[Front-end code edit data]
━━━━━━━━
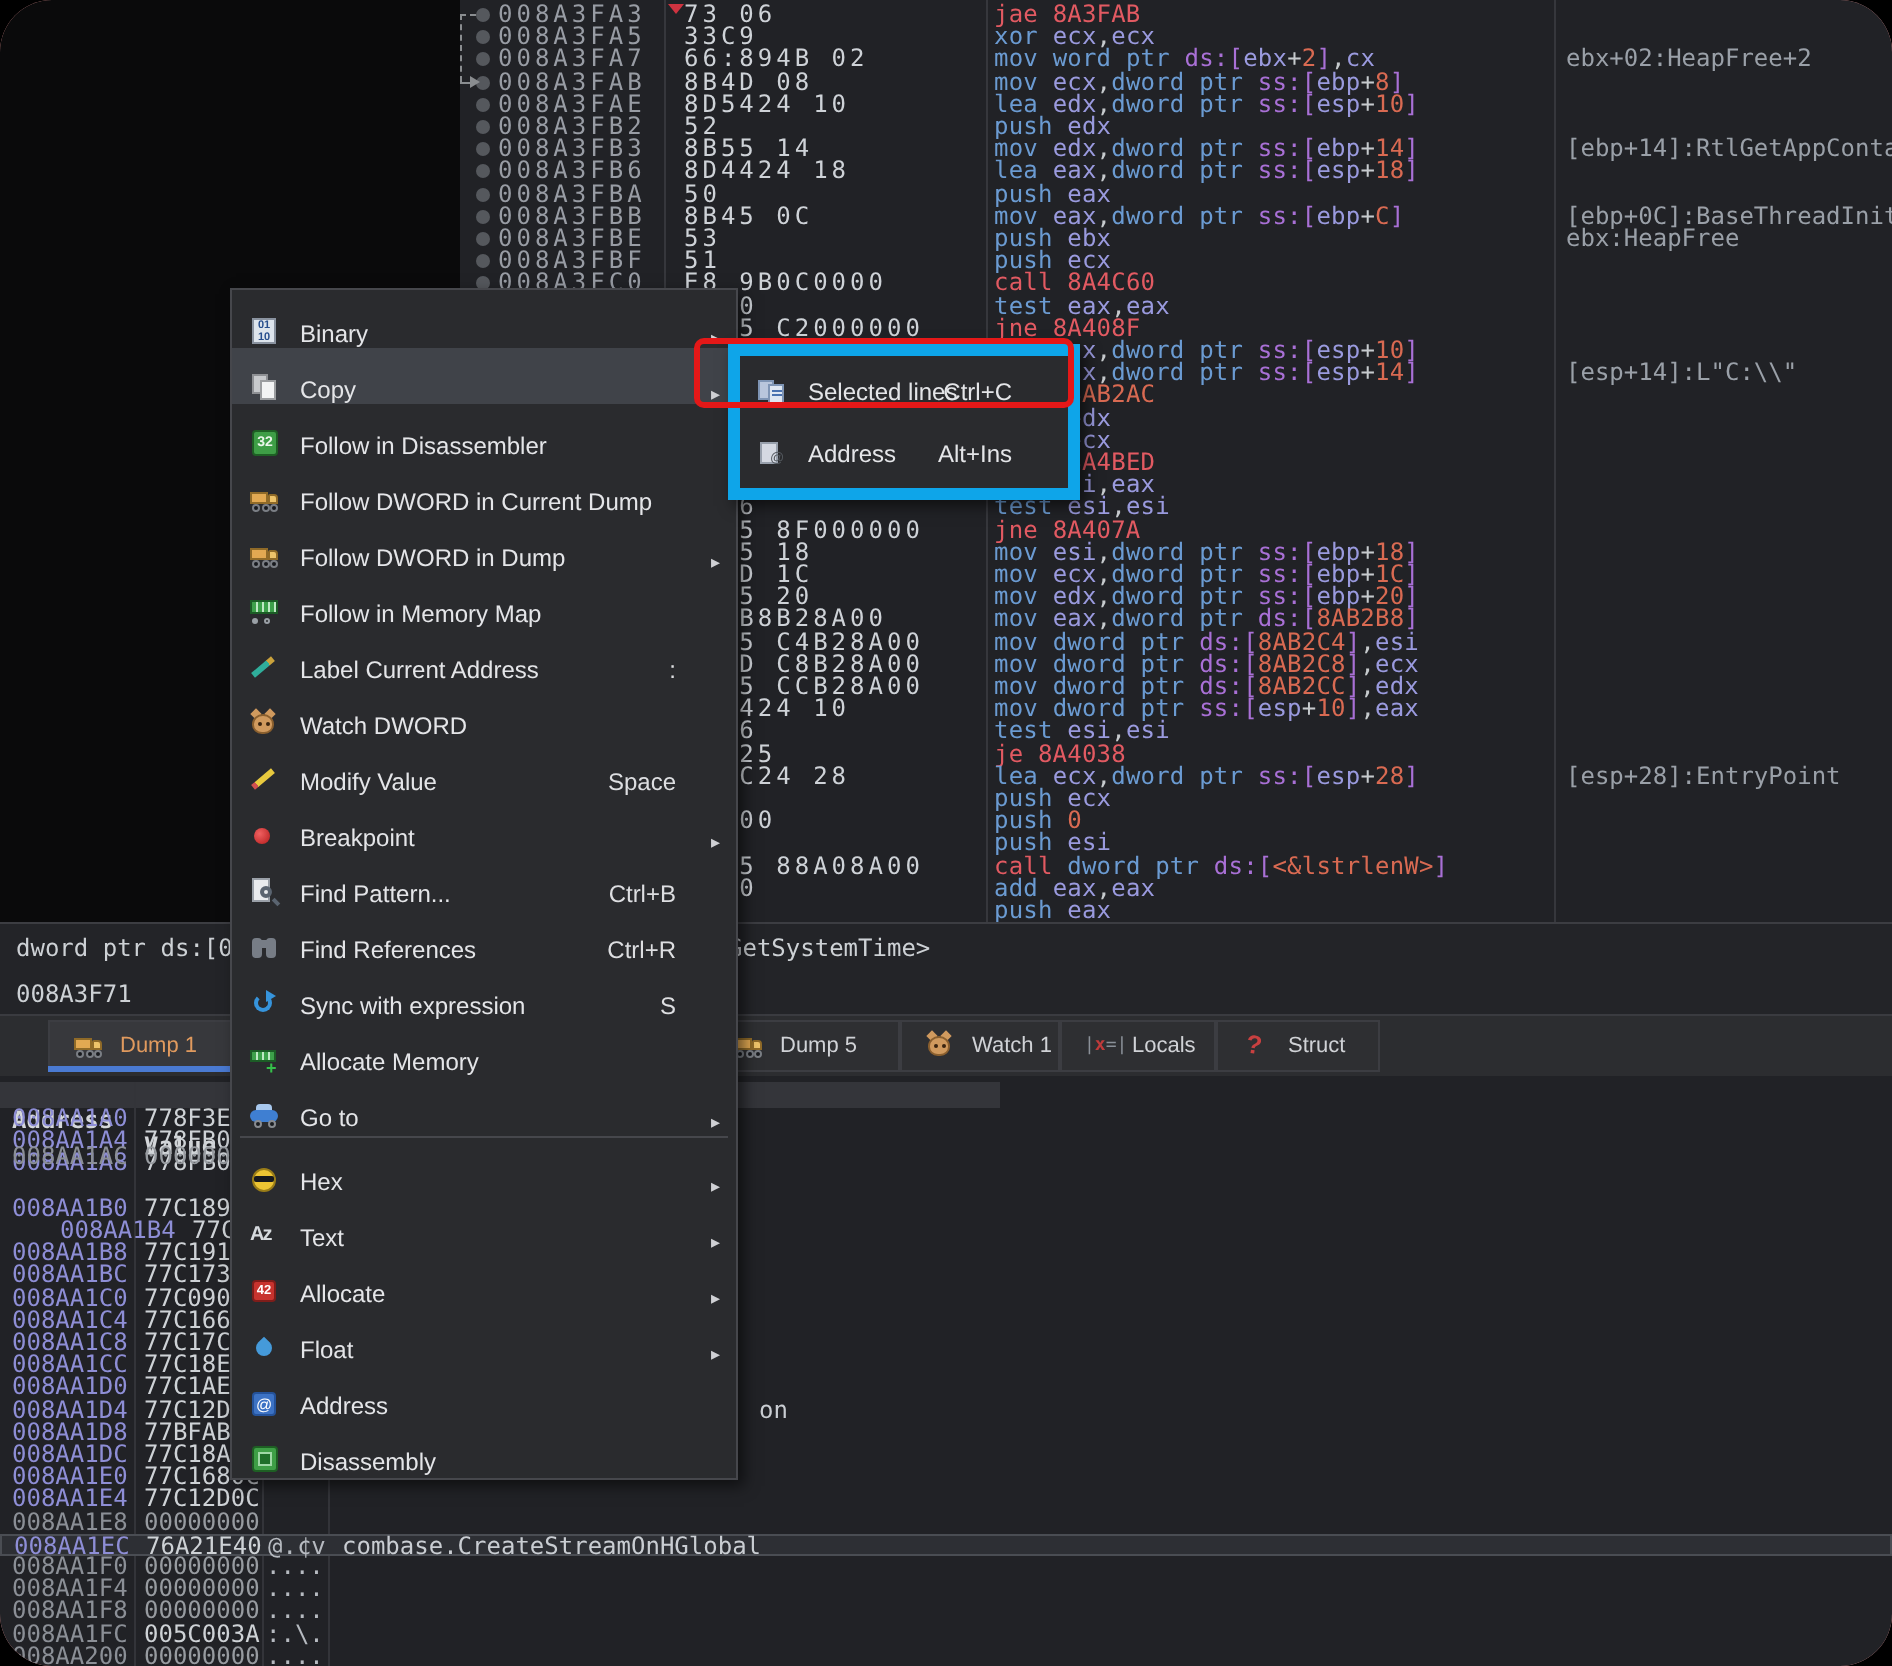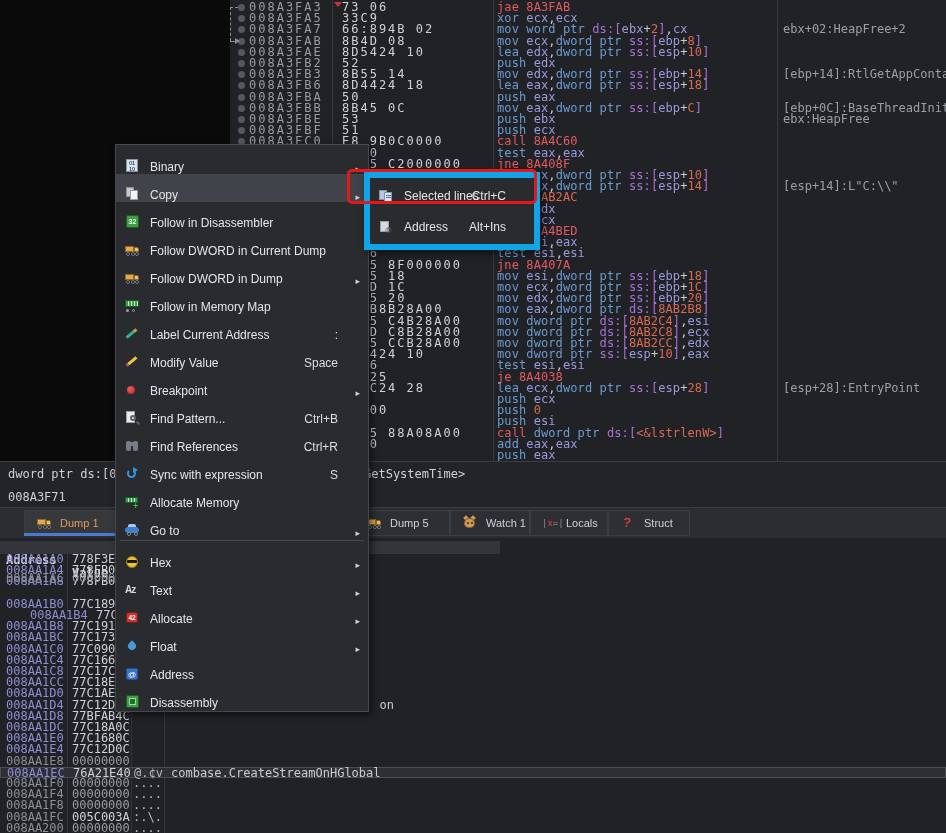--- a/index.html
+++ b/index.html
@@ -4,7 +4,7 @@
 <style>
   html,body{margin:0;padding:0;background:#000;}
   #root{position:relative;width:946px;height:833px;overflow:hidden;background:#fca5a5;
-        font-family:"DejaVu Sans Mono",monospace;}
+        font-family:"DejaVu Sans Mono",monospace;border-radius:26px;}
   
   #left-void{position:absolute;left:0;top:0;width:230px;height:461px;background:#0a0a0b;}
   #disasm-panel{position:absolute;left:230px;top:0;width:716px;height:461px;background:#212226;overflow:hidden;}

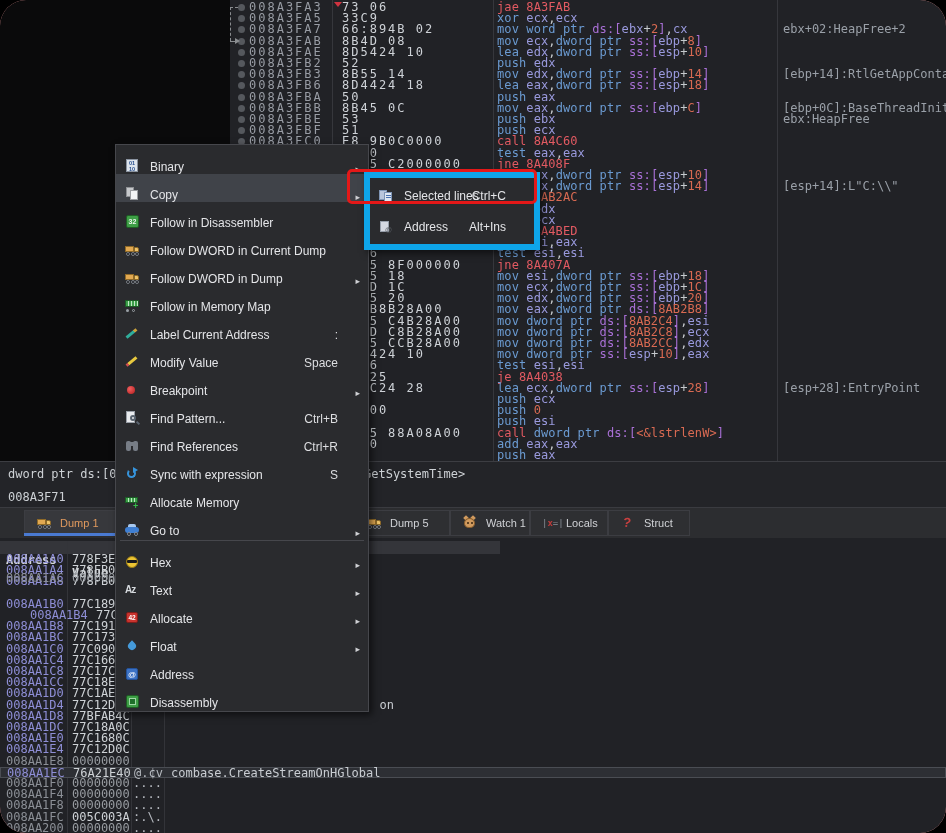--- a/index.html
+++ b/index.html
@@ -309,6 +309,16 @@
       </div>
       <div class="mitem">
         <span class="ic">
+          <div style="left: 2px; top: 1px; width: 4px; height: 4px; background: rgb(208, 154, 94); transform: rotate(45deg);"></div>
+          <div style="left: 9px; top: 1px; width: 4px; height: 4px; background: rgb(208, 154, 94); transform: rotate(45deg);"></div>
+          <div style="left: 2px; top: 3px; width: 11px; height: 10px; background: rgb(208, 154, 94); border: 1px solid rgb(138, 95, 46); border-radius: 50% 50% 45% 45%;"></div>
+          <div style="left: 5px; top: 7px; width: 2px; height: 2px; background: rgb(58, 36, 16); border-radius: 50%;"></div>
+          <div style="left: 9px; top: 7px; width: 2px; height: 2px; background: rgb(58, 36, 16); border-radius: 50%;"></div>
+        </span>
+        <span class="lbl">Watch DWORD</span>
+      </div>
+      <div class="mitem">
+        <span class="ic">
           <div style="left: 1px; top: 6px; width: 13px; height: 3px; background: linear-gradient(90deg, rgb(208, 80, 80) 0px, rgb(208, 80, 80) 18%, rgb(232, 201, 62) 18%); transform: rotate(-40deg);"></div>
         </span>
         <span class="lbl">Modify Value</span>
━━━━━━━━
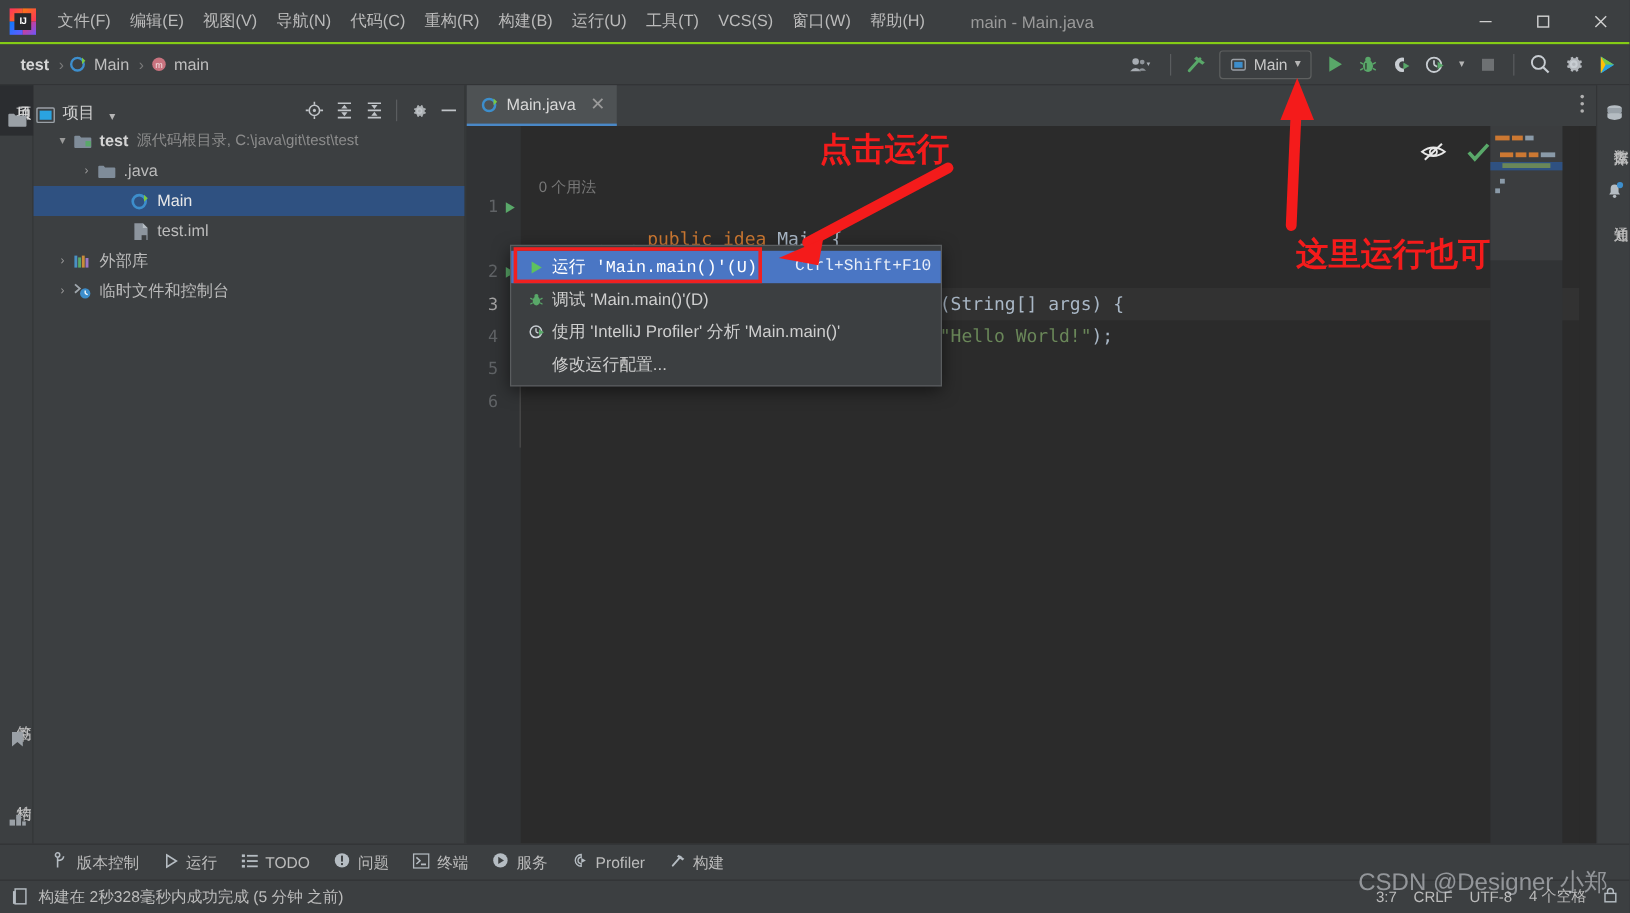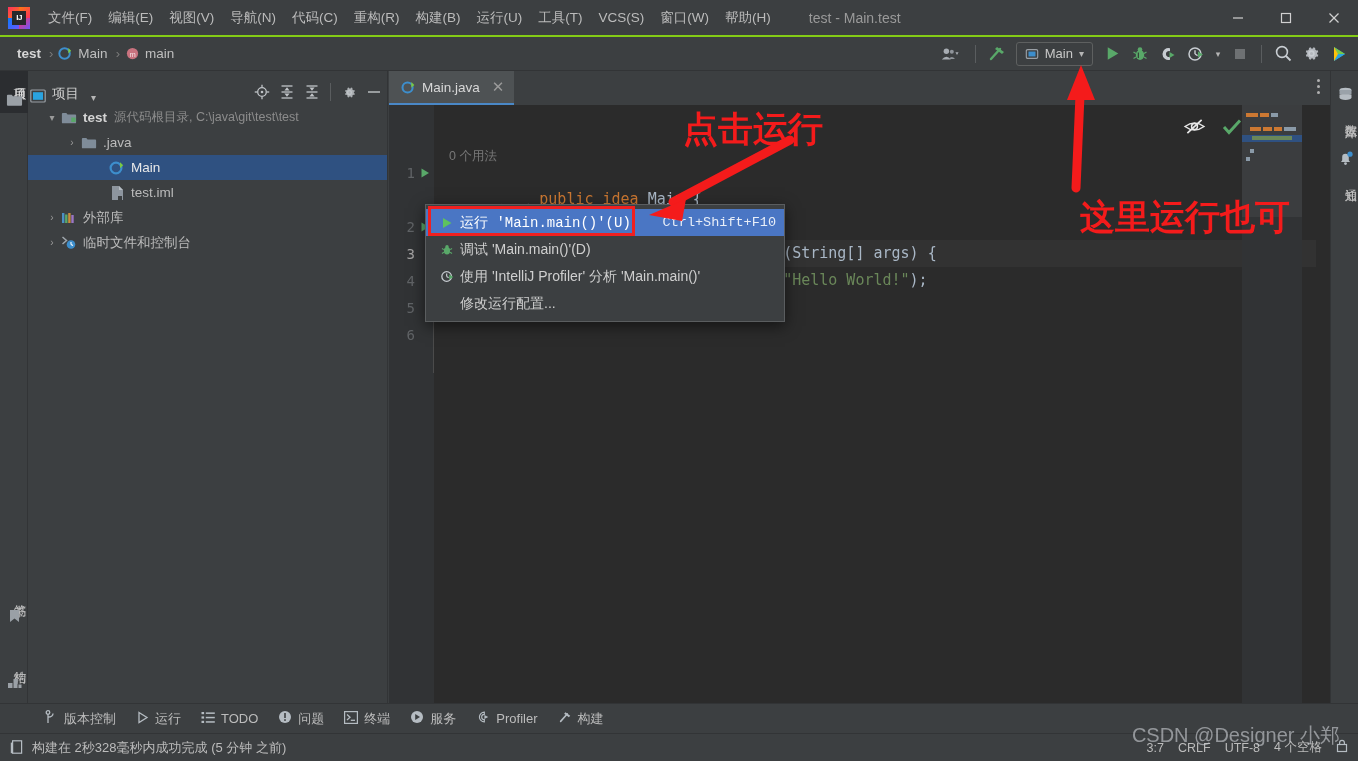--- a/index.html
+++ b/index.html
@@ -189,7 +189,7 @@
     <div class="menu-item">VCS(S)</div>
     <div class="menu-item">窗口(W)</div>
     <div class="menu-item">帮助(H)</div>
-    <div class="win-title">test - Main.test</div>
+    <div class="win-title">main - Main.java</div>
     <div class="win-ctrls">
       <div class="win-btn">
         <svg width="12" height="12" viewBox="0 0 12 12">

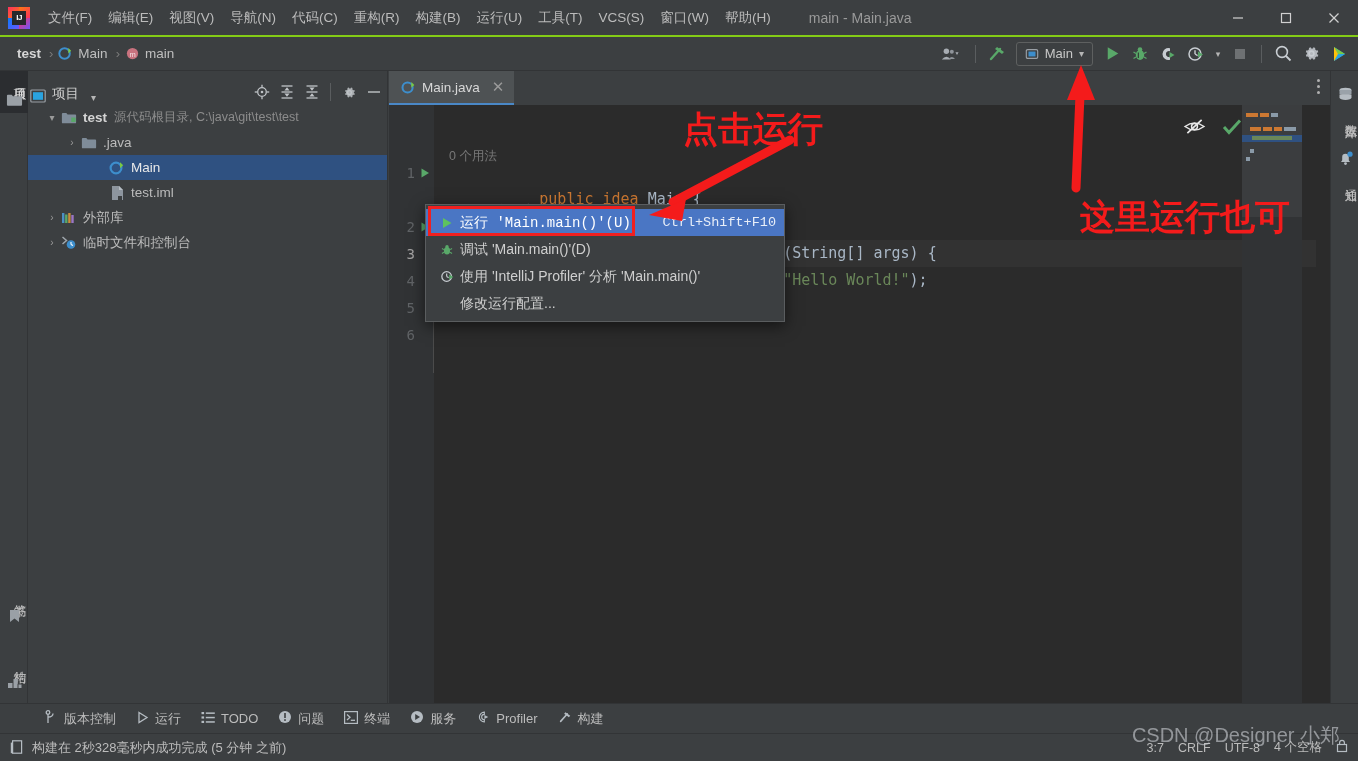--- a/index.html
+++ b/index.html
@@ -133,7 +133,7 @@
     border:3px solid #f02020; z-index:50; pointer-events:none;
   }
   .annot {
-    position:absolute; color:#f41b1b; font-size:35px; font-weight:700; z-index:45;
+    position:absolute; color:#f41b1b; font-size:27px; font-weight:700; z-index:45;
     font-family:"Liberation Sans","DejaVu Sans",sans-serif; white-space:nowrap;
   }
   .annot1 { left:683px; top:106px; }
━━━━━━━━
**Problem to solve:**
Among the lines of the data, which ones contain the word "color"? Show them.

**Solved exercise:**
-    position:absolute; color:#f41b1b; font-size:35px; font-weight:700; z-index:45;
+    position:absolute; color:#f41b1b; font-size:27px; font-weight:700; z-index:45;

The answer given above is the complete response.